» Aim of the exercise: Work through the records that follow and return each line containing the word "none".

[Data extracted from a collection]
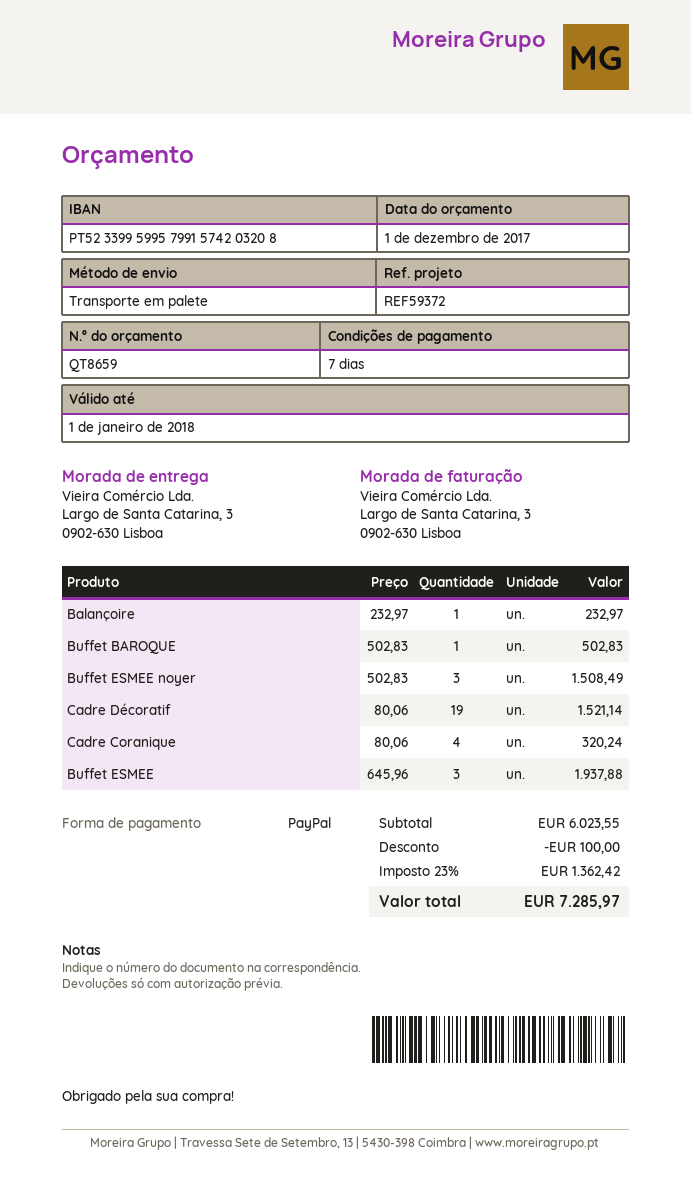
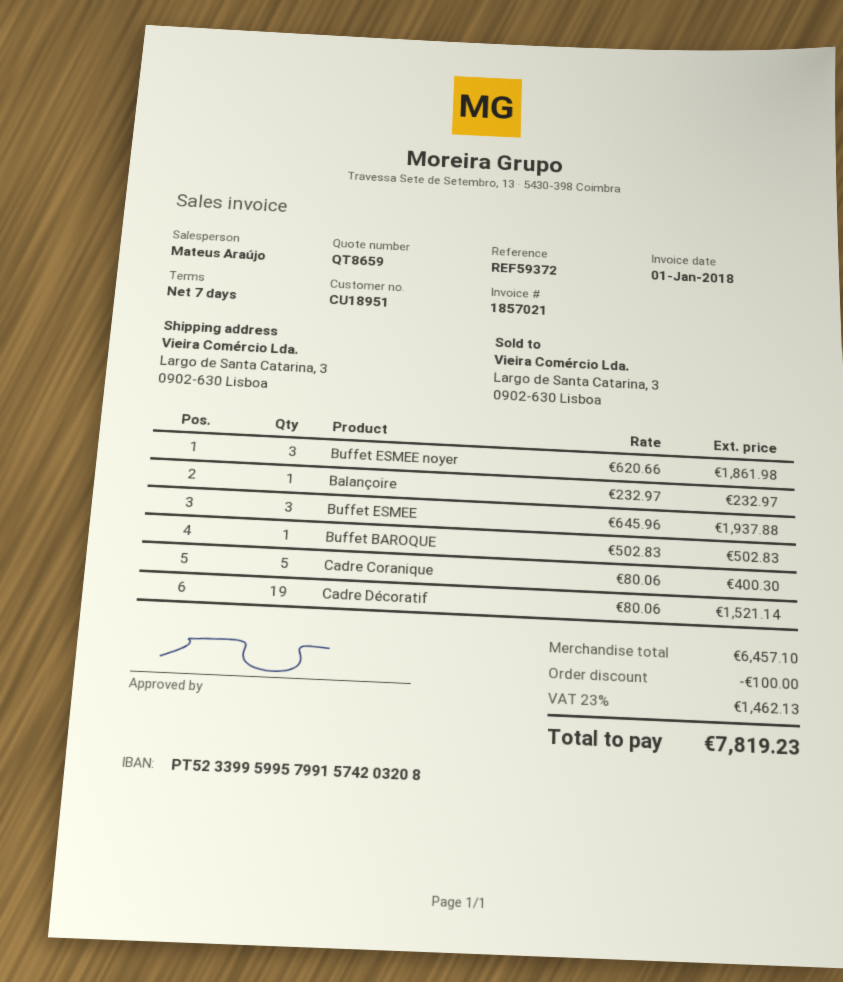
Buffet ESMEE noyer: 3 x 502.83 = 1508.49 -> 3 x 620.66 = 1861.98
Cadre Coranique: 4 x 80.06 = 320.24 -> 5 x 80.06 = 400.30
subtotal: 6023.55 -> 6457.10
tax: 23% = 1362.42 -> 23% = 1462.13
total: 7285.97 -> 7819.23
==
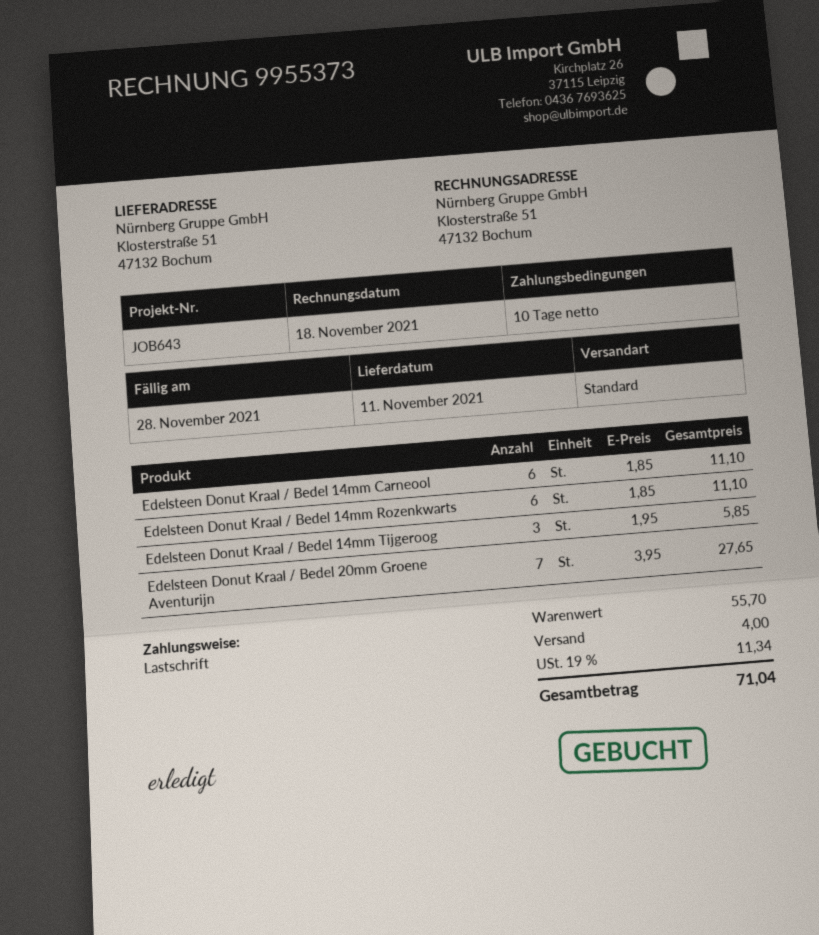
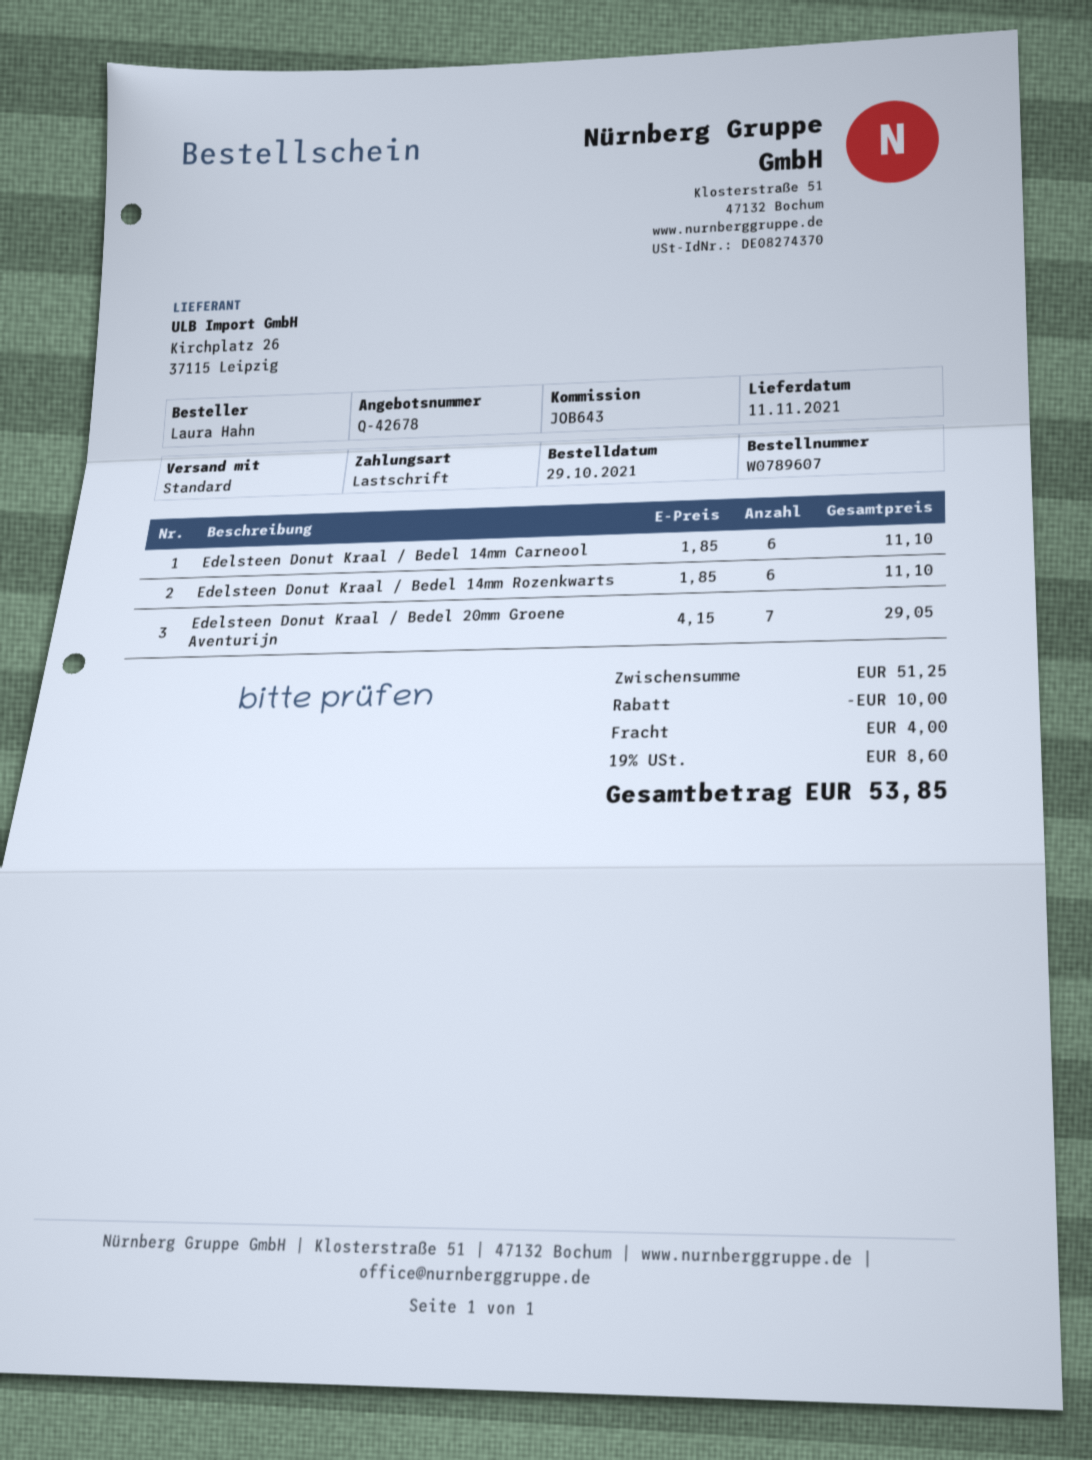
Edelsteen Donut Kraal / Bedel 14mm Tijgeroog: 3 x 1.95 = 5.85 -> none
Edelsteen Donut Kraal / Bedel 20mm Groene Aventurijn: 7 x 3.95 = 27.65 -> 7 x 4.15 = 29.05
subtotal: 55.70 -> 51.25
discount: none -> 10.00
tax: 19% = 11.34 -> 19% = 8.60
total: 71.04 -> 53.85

» Answer to the exercise:
Edelsteen Donut Kraal / Bedel 14mm Tijgeroog: 3 x 1.95 = 5.85 -> none
discount: none -> 10.00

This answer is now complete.